Perdre le saint amour des choses éternelles,
Et ne plus rien comprendre à l’antique beauté,
À la forme, manteau sur le monde jeté,
Comme autour d’une vierge une souple tunique,
Ne voilant qu’à demi sa nudité pudique!
Merci donc, ô vous tous, artistes souverains!
Amants des chênes verts et des rouges terrains,
Que Rome voit errer dans sa morne campagne,
Dessinant un arbuste, un profil de montagne,
Et qui nous rapportez la vie et le soleil
Dans vos toiles qu’échauffe un beau reflet vermeil!

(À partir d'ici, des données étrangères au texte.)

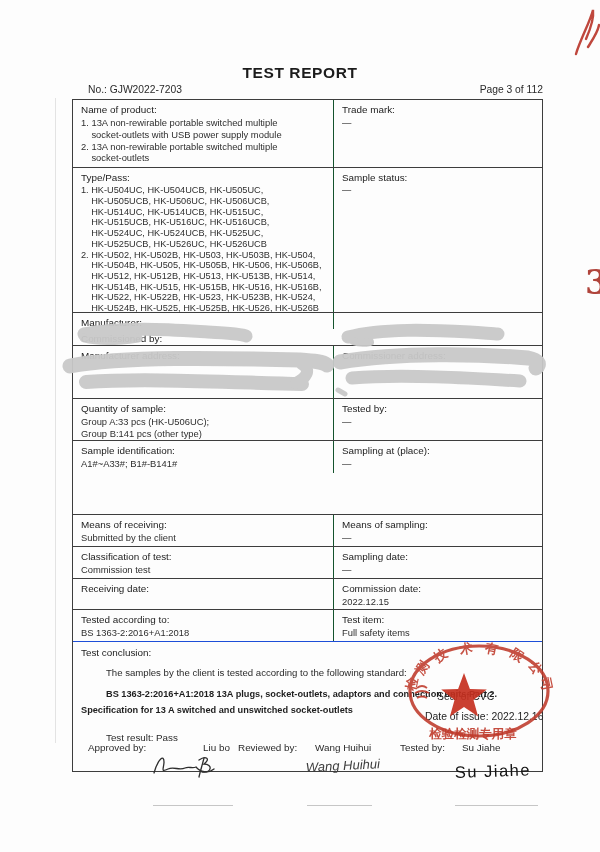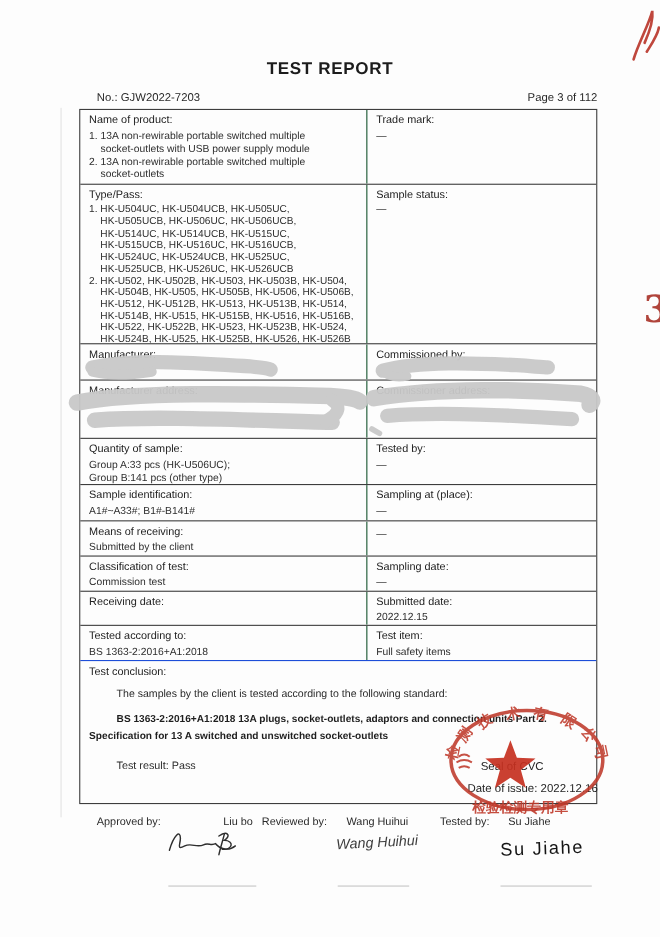--- a/index.html
+++ b/index.html
@@ -1,39 +1,39 @@
 <!DOCTYPE html>
 <html><head>
 <meta charset="utf-8">
 <style>
   * { box-sizing: border-box; margin: 0; padding: 0; }
   html,body { width:600px; height:852px; overflow:hidden; background:#ffffff;
     font-family:"Liberation Sans", sans-serif; color:#222; }
   #page { position:relative; width:600px; height:852px; background:#fdfdfd; }
 
-  .title { position:absolute; top:54px; left:0; width:600px; text-align:center;
+  .title { position:absolute; top:64px; left:0; width:600px; text-align:center;
     font-size:15.5px; font-weight:bold; letter-spacing:.6px; color:#1c1c1c; }
   .hdr-no { position:absolute; top:84px; left:88px; font-size:10.3px; color:#2a2a2a; }
   .hdr-page { position:absolute; top:84px; left:463px; width:80px; text-align:right;
     font-size:10.3px; color:#2a2a2a; }
 
   .left-artifact { position:absolute; left:55px; top:98px; width:1px; height:645px;
     background:#e3e3e3; }
 
   .rpt-table { position:absolute; left:72px; top:99px; width:471px;
     border:1px solid #3d3d3d; background:transparent; }
   .row { display:flex; border-top:1px solid #3d3d3d; overflow:hidden; }
   .row:first-child { border-top:none; }
   .cell { padding:4px 8px 0 8px; overflow:hidden; }
   .cl { width:261px; border-right:1px solid #14532d; }
   .cr { flex:1; }
   .lbl { font-size:9.9px; color:#222; line-height:1.25; }
   .val { font-size:9.4px; color:#2e2e2e; line-height:11.6px; white-space:pre-wrap; margin-top:1px; }
-  .r1 { height:67px; } .r2 { height:145px; } .r3 { height:33px; } .r4 { height:53px; }
-  .r5 { height:42px; } .r6 { height:33px; } .r7 { height:32px; } .r8 { height:32px; }
+  .r1 { height:67px; } .r2 { height:145px; } .r3 { height:33px;flex-direction:column; } .r4 { height:53px; }
+  .r5 { height:42px; } .r6 { height:33px; } .r7 { height:32px;margin-top:41px; } .r8 { height:32px; }
   .r9 { height:31px; } .r10 { height:32px; }
   .r2 .val { font-size:9.2px; line-height:10.7px; }
   .r11 { height:130px; display:block; border-top:1px solid #1d4ed8; padding:5px 8px 0 8px; }
   .concl-intro { font-size:9.6px; margin-top:8px; text-indent:25px; color:#2a2a2a; }
   .concl-std { font-size:9.2px; font-weight:bold; margin-top:8px; text-indent:25px;
     white-space:pre; color:#1e1e1e; line-height:16px; }
   .concl-result { font-size:9.8px; margin-top:14px; text-indent:25px; color:#2a2a2a; }
 
   .overlay { position:absolute; left:0; top:0; pointer-events:none; }
 
@@ -125,39 +125,40 @@
           <div class="lbl">Sampling at (place):</div>
           <div class="val">—</div>
         </div>
     </div>
     <div class="row r7">
       <div class="cell cl">
           <div class="lbl">Means of receiving:</div>
           <div class="val">Submitted by the client</div>
         </div>
       <div class="cell cr">
+          <div class="lbl">Means of sampling:</div>
           <div class="val">—</div>
         </div>
     </div>
     <div class="row r8">
       <div class="cell cl">
           <div class="lbl">Classification of test:</div>
           <div class="val">Commission test</div>
         </div>
       <div class="cell cr">
           <div class="lbl">Sampling date:</div>
           <div class="val">—</div>
         </div>
     </div>
     <div class="row r9">
       <div class="cell cl">
           <div class="lbl">Receiving date:</div>
         </div>
       <div class="cell cr">
-          <div class="lbl">Submitted date:</div>
+          <div class="lbl">Commission date:</div>
           <div class="val">2022.12.15</div>
         </div>
     </div>
     <div class="row r10">
       <div class="cell cl">
           <div class="lbl">Tested according to:</div>
           <div class="val">BS 1363-2:2016+A1:2018</div>
         </div>
       <div class="cell cr">
           <div class="lbl">Test item:</div>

Sans sortir, avec vous nous faisons des voyages,
Nous errons, à Paris, dans mille paysages;
Nous nageons dans les flots de l’immuable azur,
Et vos tableaux, faisant une trouée au mur,
Sont pour nous comme autant de fenêtres ouvertes
Par où nous regardons les grandes plaines vertes,
Les moissons d’or, le bois que l’automne a jauni,
Les horizons sans borne et le ciel infini!
Ainsi nous vous voyons, austères solitudes
Où l’âme endort sa peine et inquiétudes,
Grottes de Cervara, que d’un pinceau certain
Creusa profondément le sévère Bertin.
Ainsi nous vous voyons avec vos blocs rougeâtres
Aux flancs tout lézardés, où les chèvres des pâtres
Se pendent à midi sous le soleil ardent
Sans trouver un bourgeon à ronger de la dent;
Avec votre chemin poudroyant de lumière,
De son ruban crayeux rayant le sol de pierre,
Bien rarement foulé par le talon humain,
Et se perdant au fond parmi le champ romain.
– Les grands arbres fluets, au feuillé sobre et rare,
À peine noircissant leurs pieds d’une ombre avare,
Montent comme la flèche et vont baigner leur front
Dans la limpidité du ciel clair et profond;
Comme s’ils dédaignaient les plaisirs de la terre,
Pour cacher une nymphe ils manquent de mystère :
Leurs branches, laissant trop filtrer d’air et de jour,
Éloignent les désirs et les rêves d’amour;
Sous leur grêle ramure un maigre anachorète
Pourrait seul s’abriter et choisir sa retraite.
Nulle fleur n’adoucit cette sévérité;
Nul ton frais ne se mêle à la fauve clarté;
Des blessures du roc, ainsi que des vipères
Qui sortent à demi le corps de leurs repaires,
De pâles filaments d’un aspect vénéneux
S’allongent au soleil en enlaçant leurs nœuds;
Et l’oiseau pour sa soif n’a d’autre eau que les gouttes —
Pleurs amers du rocher – qui suintent des voûtes.
Cependant ce désert a de puissants attraits
Que n’ont point nos climats et nos sites plus frais,
Où l’ombrage est opaque, où dans des vagues d’herbes
Nagent à plein poitrail les génisses superbes :
C’est que l’œil éternel brille dans ce ciel bleu,
Et que l’homme est si loin qu’on se sent près de Dieu.
Ô mère du génie! ô divine nourrice!
Des grands cœurs méconnus pâle consolatrice,
Solitude! qui tends tes bras silencieux
Aux ennuyés du monde, aux aspirants des cieux,
Quand pourrai-je avec toi, comme le vieil ermite,
Sur le livre pencher ma tête qui médite?
Plus loin, c’est Aligny, qui, le crayon en main,
Comme Ingres le ferait pour un profil humain,
Recherche l’idéal et la beauté d’un arbre,
Et cisèle au pinceau sa peinture de marbre.
Il sait, dans la prison d’un rigide contour,
Enfermer des flots d’air et des torrents de jour,
Et dans tous ses tableaux, fidèle au nom qu’il signe,
Sculpteur athénien, il caresse la ligne,
Et, comme Phidias le corps de sa Vénus,
Polit avec amour le flanc des rochers nus.
Voici la Madeleine. – Une dernière étoile
Luit comme une fleur d’or sur la céleste toile :
La grande repentie, au fond de son désert,
En extase, à genoux, écoute le concert
Que dès l’aube lui donne un orchestre angélique,
Avec le kinnor juif et le rebec gothique.